It’s very common to think of fruits as ‘sweet’ things and vegetables as ‘savoury’. But botanically speaking, it’s not always that straight forward. So, how can you tell if a vegetable is actually a fruit?

A fruit is actually something that produces seeds inside.  The seed develops from the ovary of a flowering plant, Vegetables on the other hand come from the leaves, roots and stems – but not the fruit that emerges from the flower.

This in fact means that quite a number of foods that we think of as vegetables are actually fruits!

How many fruits do you know that think they are vegetables?

OK – just for fun – no peeking – close your eyes and think of all the ‘vegetables’  you know  that are actually fruits?
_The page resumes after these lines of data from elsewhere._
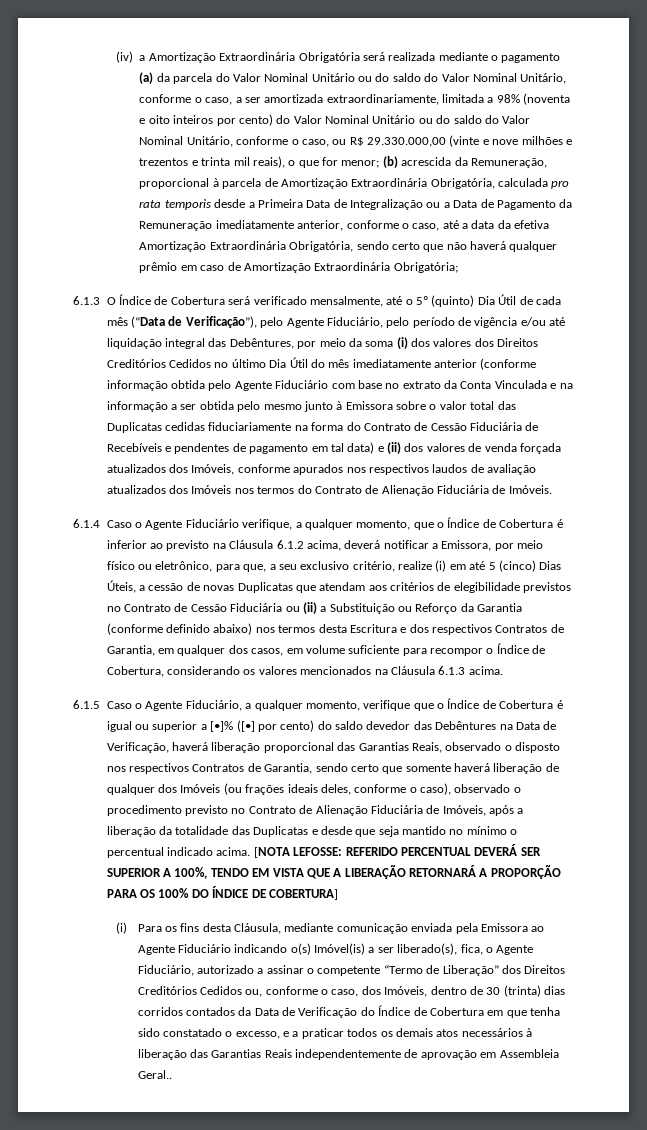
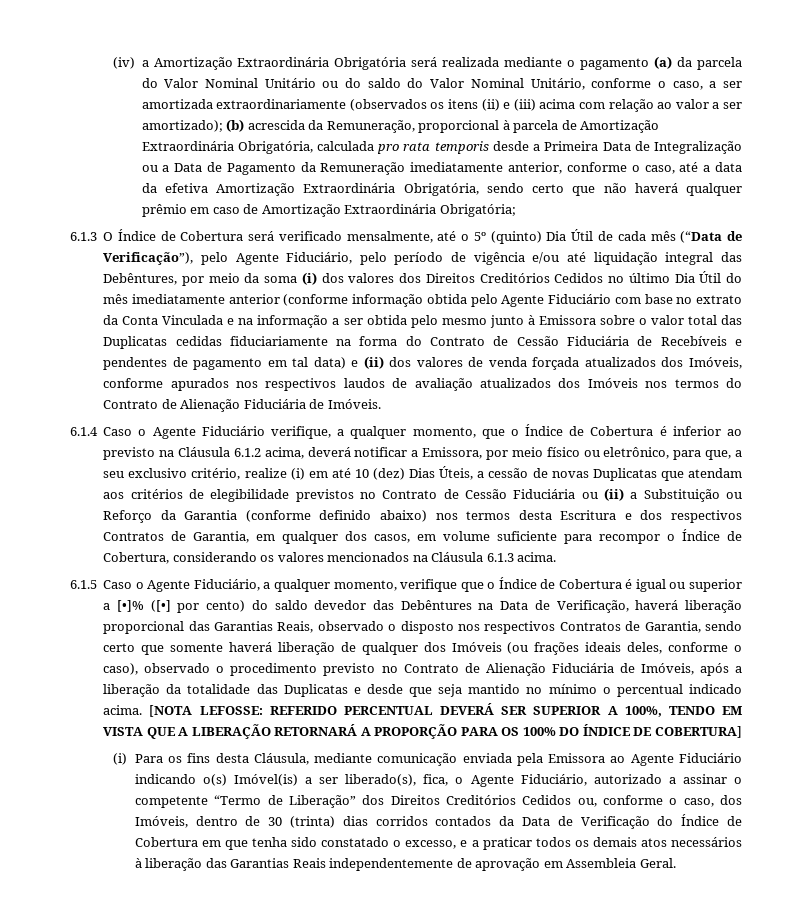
- (iv) a Amortização Extraordinária Obrigatória será realizada mediante o pagamento (a) da parcela do Valor Nominal Unitário ou do saldo do Valor Nominal Unitário, conforme o caso, a ser amortizada extraordinariamente, limitada a 98% (noventa e oito inteiros por cento) do Valor Nominal Unitário ou do saldo do Valor Nominal Unitário, conforme o caso, ou R$ 29.330.000,00 (vinte e nove milhões e trezentos e trinta mil reais), o que for menor;
+ (iv) a Amortização Extraordinária Obrigatória será realizada mediante o pagamento (a) da parcela do Valor Nominal Unitário ou do saldo do Valor Nominal Unitário, conforme o caso, a ser amortizada extraordinariamente (observados os itens (ii) e (iii) acima com relação ao valor a ser amortizado);
- 6.1.4 Caso o Agente Fiduciário verifique, a qualquer momento, que o Índice de Cobertura é inferior ao previsto na Cláusula 6.1.2 acima, deverá notificar a Emissora, por meio físico ou eletrônico, para que, a seu exclusivo critério, realize (i) em até 5 (cinco) Dias Úteis, a cessão de novas Duplicatas que atendam aos critérios de elegibilidade previstos no Contrato de Cessão Fiduciária ou (ii) a Substituição ou Reforço da Garantia (conforme definido abaixo) nos termos desta Escritura e dos respectivos Contratos de Garantia, em qualquer dos casos, em volume suficiente para recompor o Índice de Cobertura, considerando os valores mencionados na Cláusula 6.1.3 acima.
+ 6.1.4 Caso o Agente Fiduciário verifique, a qualquer momento, que o Índice de Cobertura é inferior ao previsto na Cláusula 6.1.2 acima, deverá notificar a Emissora, por meio físico ou eletrônico, para que, a seu exclusivo critério, realize (i) em até 10 (dez) Dias Úteis, a cessão de novas Duplicatas que atendam aos critérios de elegibilidade previstos no Contrato de Cessão Fiduciária ou (ii) a Substituição ou Reforço da Garantia (conforme definido abaixo) nos termos desta Escritura e dos respectivos Contratos de Garantia, em qualquer dos casos, em volume suficiente para recompor o Índice de Cobertura, considerando os valores mencionados na Cláusula 6.1.3 acima.
- (i) Para os fins desta Cláusula, mediante comunicação enviada pela Emissora ao Agente Fiduciário indicando o(s) Imóvel(is) a ser liberado(s), fica, o Agente Fiduciário, autorizado a assinar o competente “Termo de Liberação” dos Direitos Creditórios Cedidos ou, conforme o caso, dos Imóveis, dentro de 30 (trinta) dias corridos contados da Data de Verificação do Índice de Cobertura em que tenha sido constatado o excesso, e a praticar todos os demais atos necessários à liberação das Garantias Reais independentemente de aprovação em Assembleia Geral..
+ (i) Para os fins desta Cláusula, mediante comunicação enviada pela Emissora ao Agente Fiduciário indicando o(s) Imóvel(is) a ser liberado(s), fica, o Agente Fiduciário, autorizado a assinar o competente “Termo de Liberação” dos Direitos Creditórios Cedidos ou, conforme o caso, dos Imóveis, dentro de 30 (trinta) dias corridos contados da Data de Verificação do Índice de Cobertura em que tenha sido constatado o excesso, e a praticar todos os demais atos necessários à liberação das Garantias Reais independentemente de aprovação em Assembleia Geral.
Then scroll down and see how many you guessed correctly…

Fruits that think they are vegetables

1. Tomato

Let’s start with this easiest first. Tomato is that one ‘fruit’ which most people get! It is most certainly a fruit – a very popular one at that. This delightful food originally started out as a bitter fruit aeons ago, growing wild  in the coastal desserts of South America. Over the years, more sweeter varieties evolved and were favoured, becoming the tomatoes we know today. These days they grow all over the world in a variety of colours and sizes.

2. Cucumber

Cucumbers are actually part of the cucurbit family (see Pumpkin & Squash below), but, given their popularity I thought they deserved a mention of their own. These salad ‘fruits’ come in different varieties. Some are tough and bitter, others are soft skinned and gently sweet, whilst some are better suited to pickling.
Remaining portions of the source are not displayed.